Cosa nostra, cellula di Picanello: il verdetto della Cassazione - Live Sicilia

Cosa nostra, cellula di Picanello: il verdetto della Cassazione

Ultimo capitolo del processo Orfeo. Oggi è tornato in carcere uno degli imputati per espiare il residuo pena.
CLAN SANTAPAOLA
di
2 min di lettura

CATANIA – Arriva la sentenza della Cassazione per gli imputati del processo, stralcio abbreviato, frutto dell’inchiesta Orfeo che nel 2017 ha decapitato la cellula di Cosa nostra di Picanello. Una delle squadre storiche della ‘famiglia’ Santapaola-Ercolano: non dimentichiamo che qui ha costruito la sua roccaforte l’uomo d’onore Carletto Campanella. I carabinieri, attraverso una rete di microspie, sono riuscita a documentare equilibri e nuovi assetti del gruppo mafioso dal 2013 all’esecuzione del blitz. Lo scettro del comando è passato da Lorenzo Pavone, finito in manette nella maxi retata Fiori Bianchi, a Giovanni Comis, vecchia guardia di Cosa nostra catanese. Una mafia quella di Picanello dove si ‘conservano’ i riti degli anni 90, con la consegna agli affiliati delle uova pasquali. La ‘regia criminale’ di Comis non sarebbe stata molto gradita dai sodali, il pentito Antonio D’Arrigo – imputato nel processo – ha raccontato addirittura di un progetto di attentato nei confronti del boss. Però mai realizzato.
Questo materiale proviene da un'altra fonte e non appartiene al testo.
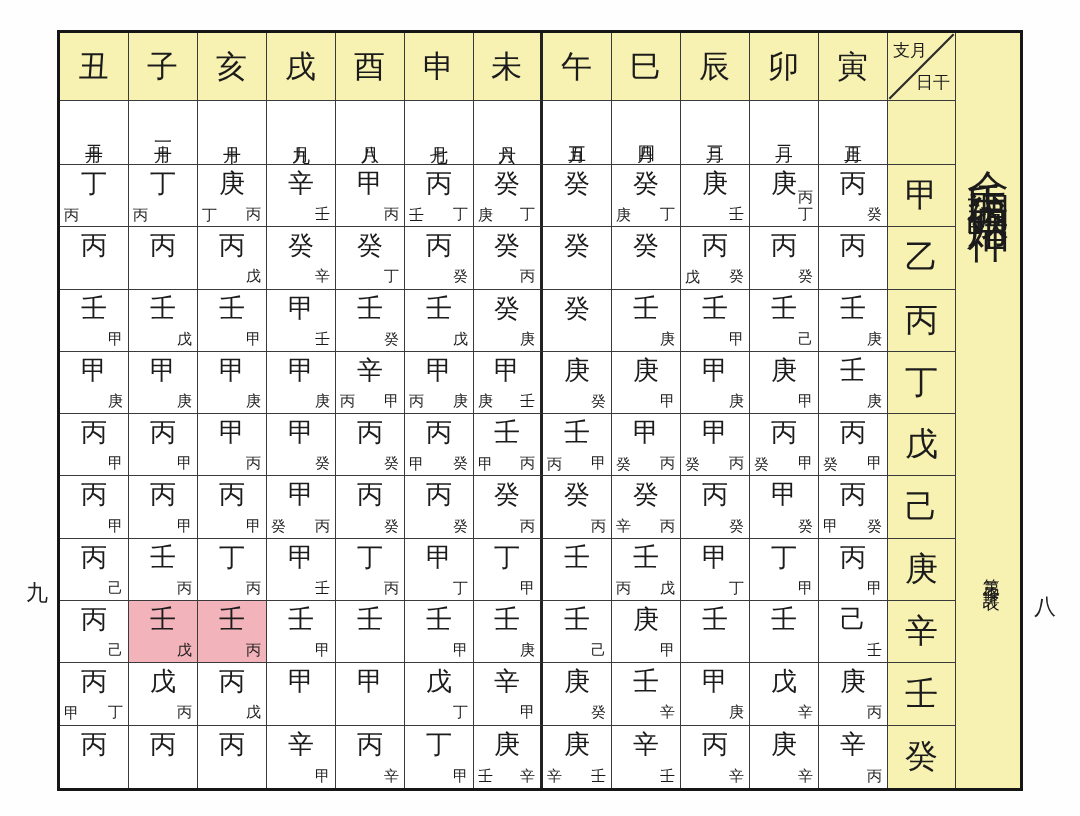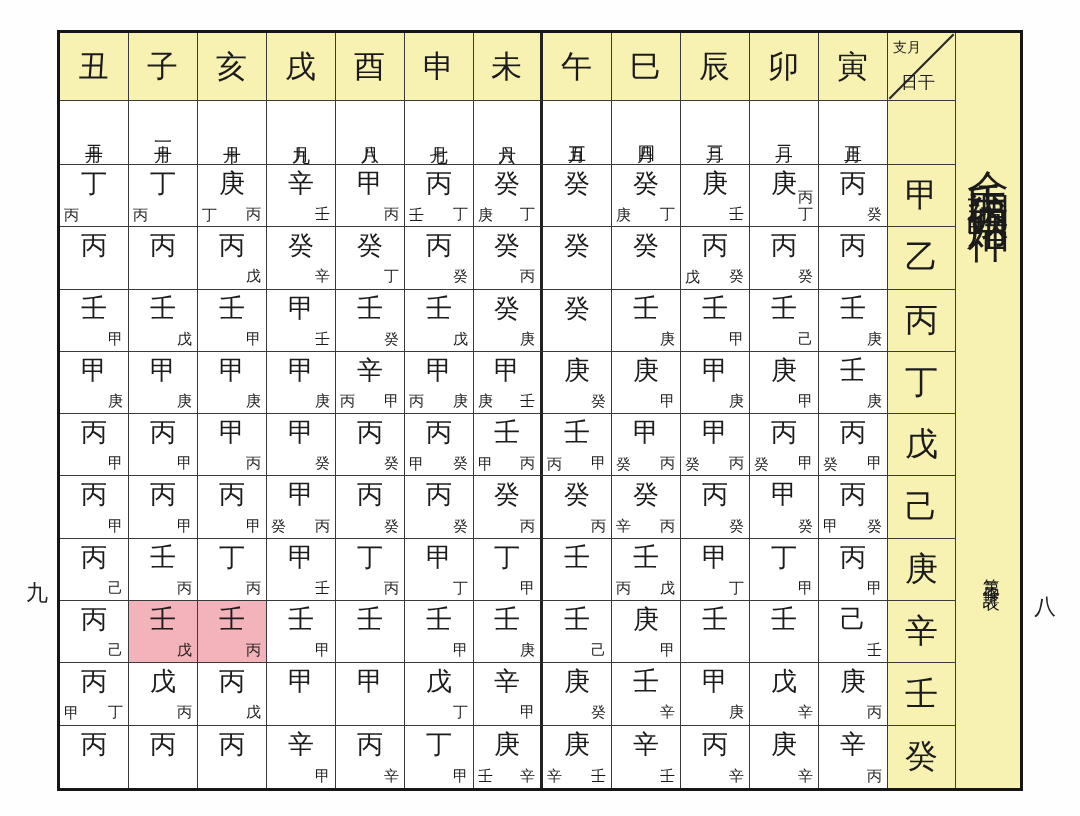"支月" .corner .tl { font-size: 14px -> 17px }
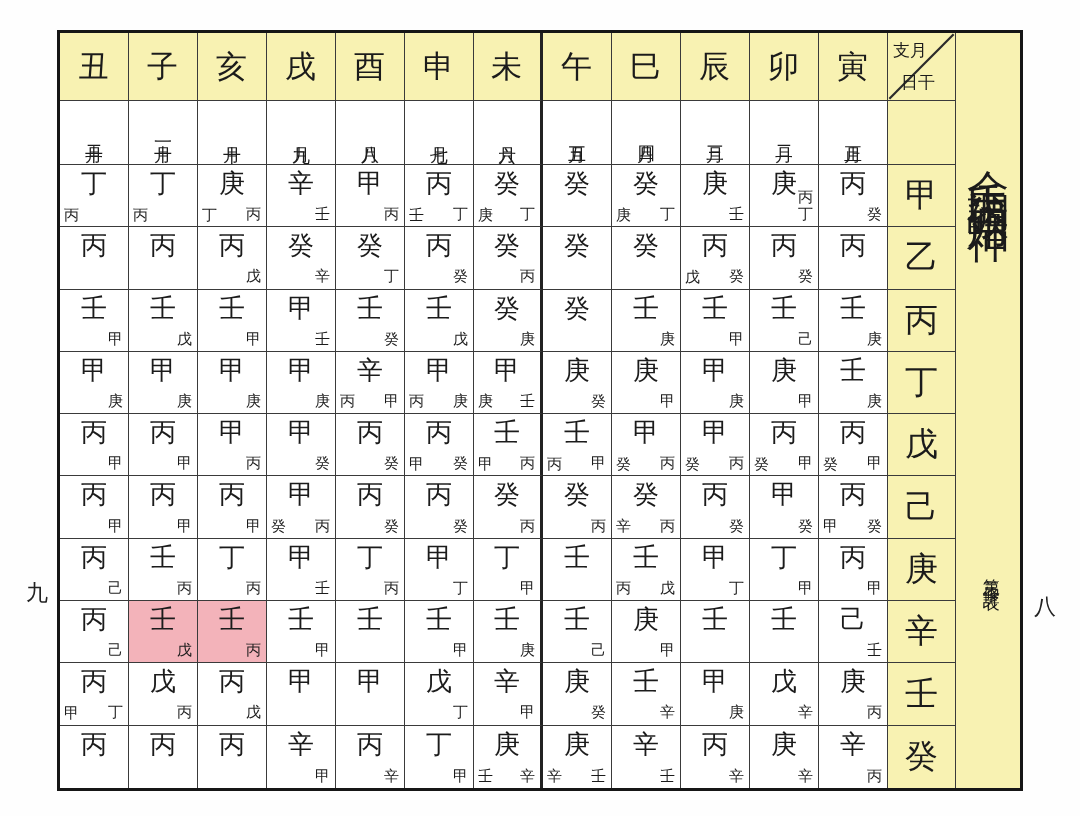"日干" .corner .br { right: 20px -> 5px }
Oggi i Catturandi della Squadra Mobile hanno arrestato uno degli imputati che nel corso dei tre gradi di giudizio era tornato in libertà. Enzo Zuccaro è tornato dietro le sbarre per espiare la pena residua di un anno e tre mesi. La Procura Generale ha emesso l’ordine di carcerazione come effetto della sentenza della Suprema Corte.

La Cassazione ha rinviato a nuovo giudizio per alcuni punti tecnico-giuridici in relazione al  calcolo del trattamento sanzionatorio nei confronti di Giovanni Comis, il collaboratore Antonio  D’Arrigo e Roberto Illuminato. Quindi si dovranno rideterminare, ma di poco, le pene per i tre.  Per il resto i ricorsi sono stati rigettati dai giudici ermellini, che hanno respinto anche quelli presentati nei confronti di Lucio Sentina e Corrado Santonocito. Dichiarate invece inammissibili le impugnazioni di Lorenzo Pavone, Agatino Viola, Michele Panebianco, Antonino Alecci, Simone Spampinato, Antonino Giovanni Tosto, Vincenzo Zuccaro e Carmelo Maimone. 

Ecco le pene che erano state comminate dalla Corte d’Appello lo scorso anno. Roberto Illuminato, 2 anni e 8 mesi di reclusione (riconosciuta la continuazione), Antonio Alecci, 15 anni e 2 mesi (riconosciuta la continuazione, ma è già libero per pena espiata), Giovanni Comis, 5 anni e 4 mesi (in continuazione), il collaboratore Antonio D’Arrigo, 4 anni, Carmelo Maimone, 15 anni e 8 mesi (riconosciuta la continuazione con altra sentenza), Lorenzo Pavone, 12 anni e 6 mesi (riconosciute le attenuanti), Michele Panebianco, 4 anni (riconosciute attenuanti), Corrado Santonocito, 6 anni e 8 mesi, Domenico Fabio Scalia, 4 anni, Lucio Sentina, 4 anni e 8 mesi (riconosciute le attenuanti), Simone Spampinato, 6 anni e 8 mesi, Antonio Giovanni Tosto, 6 anni e 8 mesi, Agatino Viola, 2 anni e 8 mesi, Vincenzo Zuccaro, 4 anni e 8 mesi.